The Land Reform (Scotland) Act 2016 established the Scottish Land Commission, an executive non-departmental public body, which became fully operational on 1 April 2017.
Scotland’s current pattern of land ownership, management and use is a result of several millennia of slowly-evolving tradition, law and practice. The Scottish Government’s view is that there is clear understanding that land reform is an on-going process and there needs to be continual development of policies and monitoring of land ownership patterns and land use to address this. The Scottish Land Commission embraces this view and will work alongside the Scottish Government, stakeholders and the Scottish public to help make this happen.
Setting the scene
Since the establishment of the Scottish Parliament, renewed energy has been injected into long-standing debates around land reform. The Land Reform (Scotland) Act 2003 and the Agricultural Holding (Scotland) Act 2003 brought in provisions for the right of access to land and the pre-emptive community right to buy.
The Land Reform Review Group (2012 to 2014) reviewed land reform legislation and advised on potential improvements which would assist the diversification of land ownership and management.

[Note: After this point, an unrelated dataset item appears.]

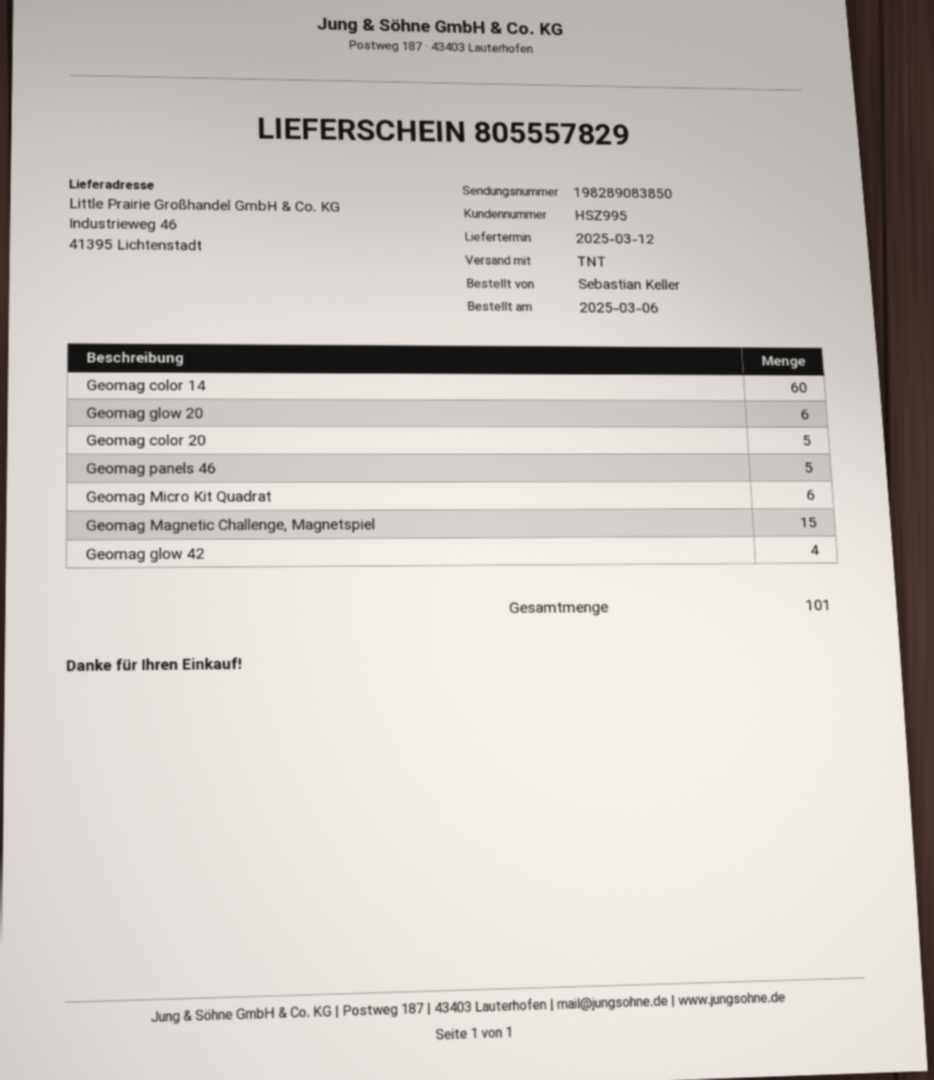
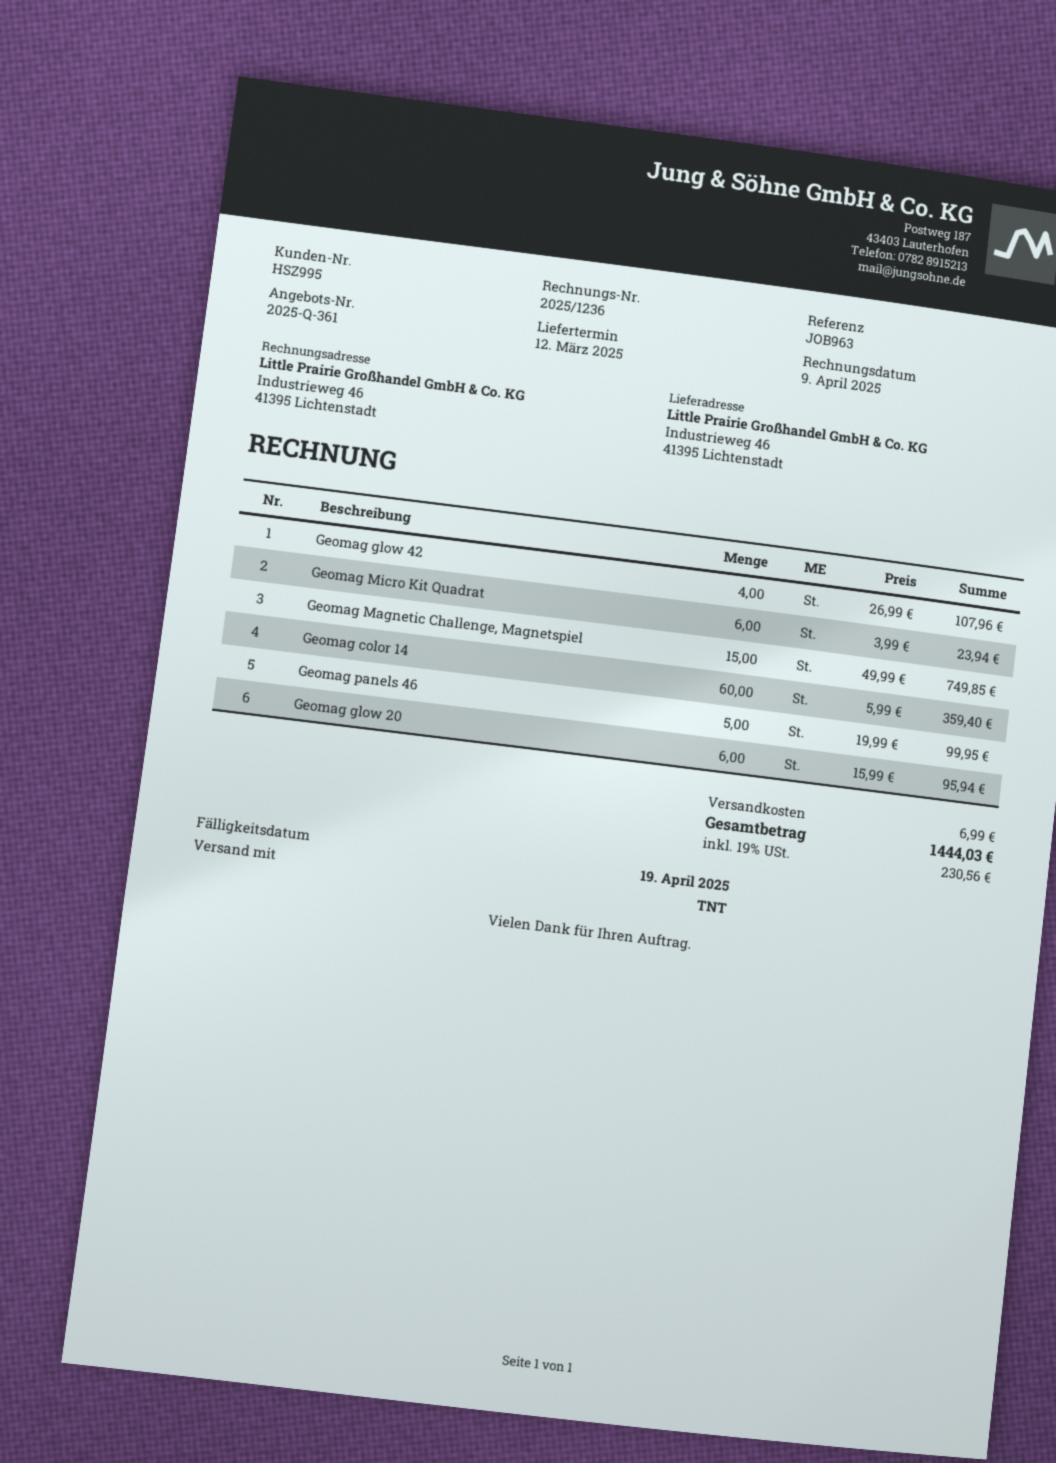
Geomag color 20: 5 -> none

The LRRG’s final report argued that Scotland’s land should be owned and used in the public interest and that tax law and policy on land ownership should be reformed. The LRRG specifically recommended setting up a Land Register, a target of 1 million acres of land in community ownership by 2020 and a new Land Reform Bill.
The Agricultural Holding Legislation Review group published its report in early 2015 and its recommendations fed directly into part 1 of the Land Reform Bill.
The Land Reform (Scotland) Act 2016 provides for: a Land Rights and Responsibilities Statement, the establishment of the Scottish Land Commission and within it the role of the Tenant Farming Commissioner, information to be collected about persons with a controlling interest in land owners and tenants, Ministers to issue guidance on engaging communities in decisions relating to land, and a variety of provisions concerning agricultural holdings, access rights, deer management and common good land.